Dull, dull, dull, but boring and steady is good, because the shares are around 370% higher than they were eight years ago, and the dividend has inflated by more than 60% over the past five years. The directors celebrated the current period of success by slapping another 8% on the interim dividend, which continues an impressive 24-year record of dividend growth.
Around 3.7% of the advance in revenue during the period came from organic growth but the company also announced 11 acquisitions in the first half of the year, which continues a long-running acquisition programme that accelerated this year. Chief executive Frank van Zant is pleased about that, saying in the report that the acquisition activity “continues to be an important part of our growth strategy.”
Well-balanced growth
The firm’s expansion seems well-balanced with cash flow from operations sticking close to the levels of operating profit achieved over the past five years. That gives me confidence that dividend growth is well-supported. City analysts following the firm expect earnings to put on 6% this year and 6% during 2018, which means forward earnings cover the anticipated dividend payout for 2018 a solid-looking two-and-a-half times.
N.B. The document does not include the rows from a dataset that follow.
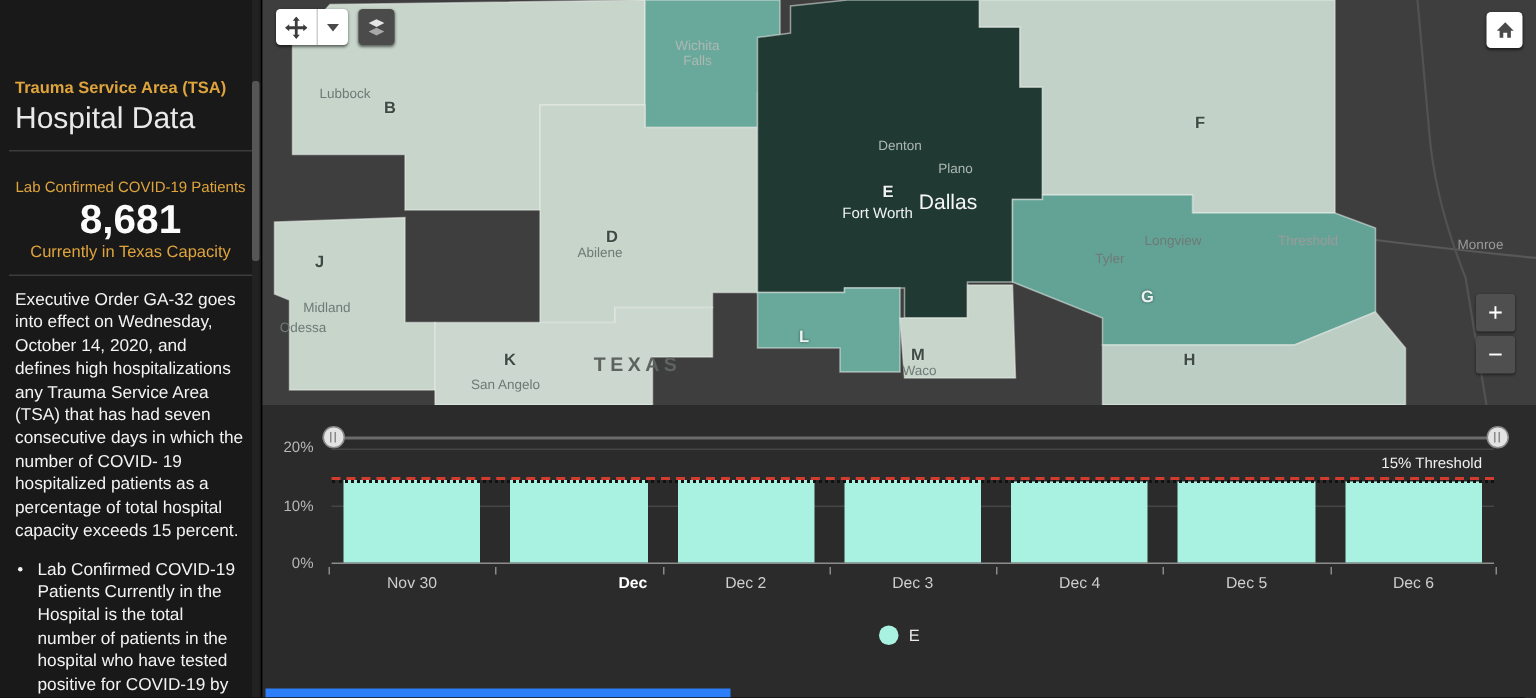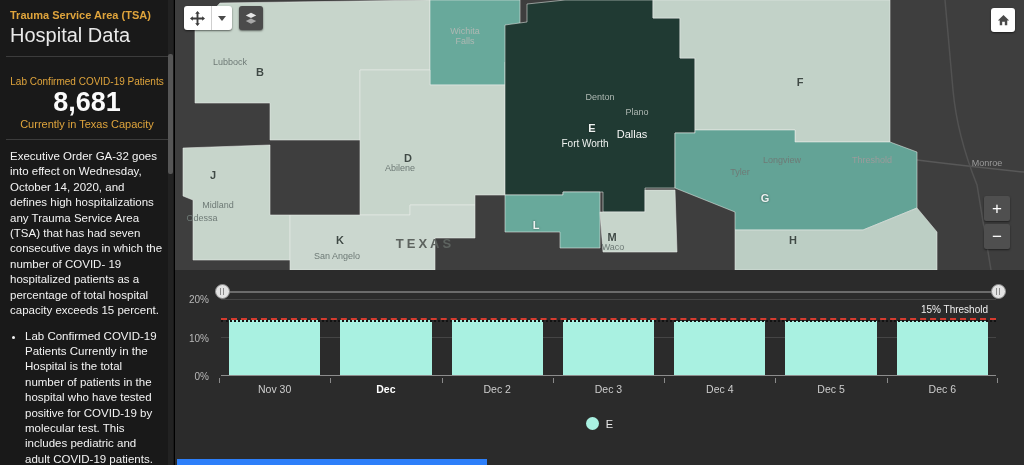--- a/index.html
+++ b/index.html
@@ -11,7 +11,7 @@
   .sidebar { width:175px; min-width:175px; background:#191919; color:#f0f0f0;
              padding:9px 10px 0 10px; position:relative; overflow:hidden;
              border-right:1px solid #000; }
-  .kicker { color:var(--accent,#dfa43c); font-size:11px; font-weight:bold; }
+  .kicker { color:var(--accent,#dfa43c); font-size:11px; font-weight:bold;margin-top:44px; }
   .sb-title { color:#e9e9e9; font-size:20px; margin-top:3px; font-weight:normal; }
   .divider { border-top:1px solid #3c3c3c; margin:9px -4px; }
   .stat { text-align:center; }

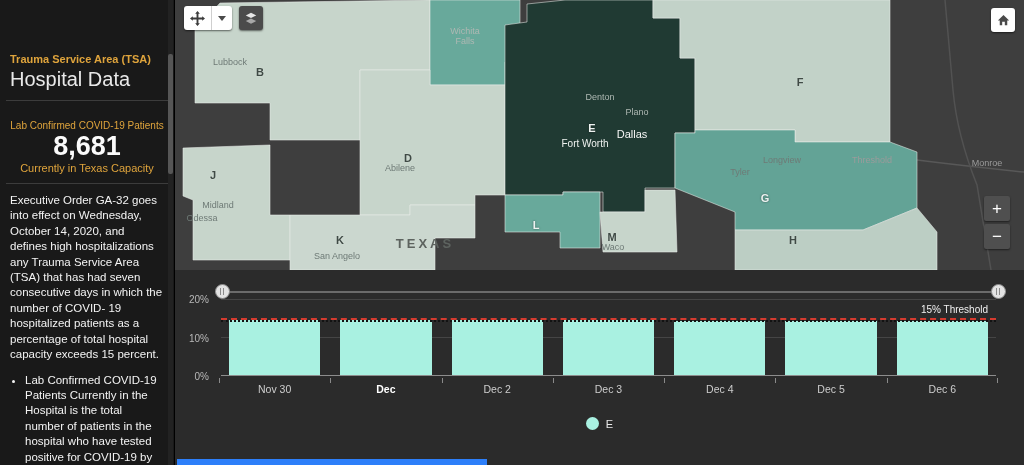--- a/index.html
+++ b/index.html
@@ -36,7 +36,7 @@
   .city { position:absolute; transform:translate(-50%,-50%); font-size:9px;
           color:#6e7a76; white-space:nowrap; }
   .city.on-dark { color:#aeb8b3; }
-  .city.big { font-size:11px; color:#f6f6f6; }
+  .city.big { font-size:14px; color:#f6f6f6; }
   .city.med { font-size:10px; color:#eef1ef; }
   .city.out { color:#9b9b9b; }
   .city.wrap { white-space:normal; width:48px; text-align:center; line-height:1.15; }

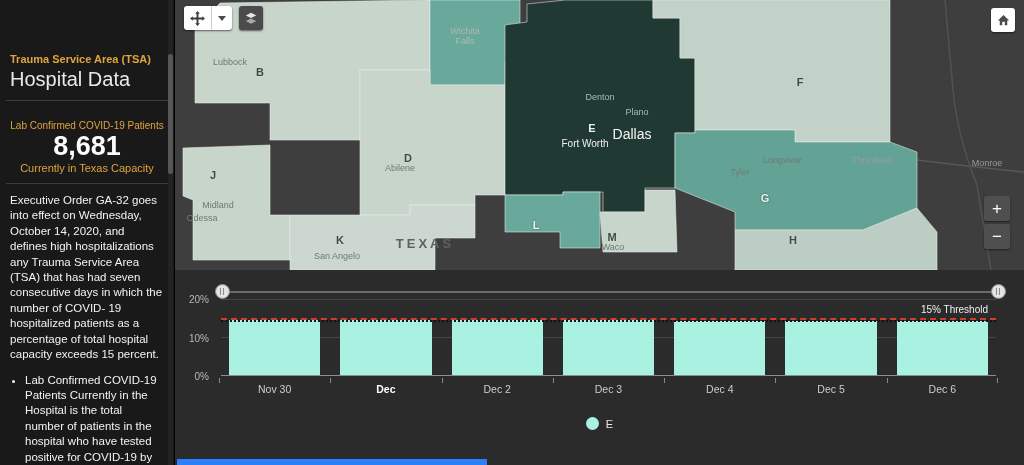--- a/index.html
+++ b/index.html
@@ -91,7 +91,7 @@
   .x-cell { flex:1; position:relative; text-align:center; color:#cdcdcd; font-size:10.5px; padding-top:5px; }
   .x-cell::before { content:""; position:absolute; left:-10px; top:0; width:1px; height:5px; background:#8a8a8a; }
   .x-cell.last::after { content:""; position:absolute; right:-10px; top:0; width:1px; height:5px; background:#8a8a8a; }
-  .x-cell.bold { font-weight:bold; color:#fff; }
+  .x-cell.bold { font-weight:bold; color:#fff;text-align:right; }
   .legend { position:absolute; left:0; right:0; top:147px; display:flex; justify-content:center;
             align-items:center; gap:7px; color:#eaeaea; font-size:11px; }
   .legend-dot { width:13px; height:13px; border-radius:50%; background:var(--bar,#a9f1e1); }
Bunzl earns around 52% of operating profit from North America, 26% from continental Europe, 13% from the UK and Ireland and 9% from the rest of the world, making the US its most important market. So, if you are nervous that the Brexit process might affect companies relying on the UK for their business, a firm like Bunzl could be for you. The one slight negative is that the company’s attractions have pushed up the valuation. At today’s share price of 2,311p, the forward price-to-earnings (P/E) ratio for 2018 runs at a little over 19.
Sector rotation?
Despite the high-looking rating, I think Bunzl leaves a better taste in the mouth than British American Tobacco (LSE: BATS) and its business has attractive defensive characteristics without needing to deal in tobacco. The breaking of the news this summer that the Food and Drug Administration (FDA) in the US plans to reduce nicotine in cigarettes to non-addictive levels seems to have kicked off the recent plunge in tobacco stocks. But I’ve wondered for a long time how far the rally could go and now fear that this could be the beginning of a rotation out of the sector, which seems long overdue.
Today’s 4,761p share price puts BATS on a forward P/E rating lower than Bunzl’s at just over 15, but I’m not tempted and would rather take my chances with Bunzl.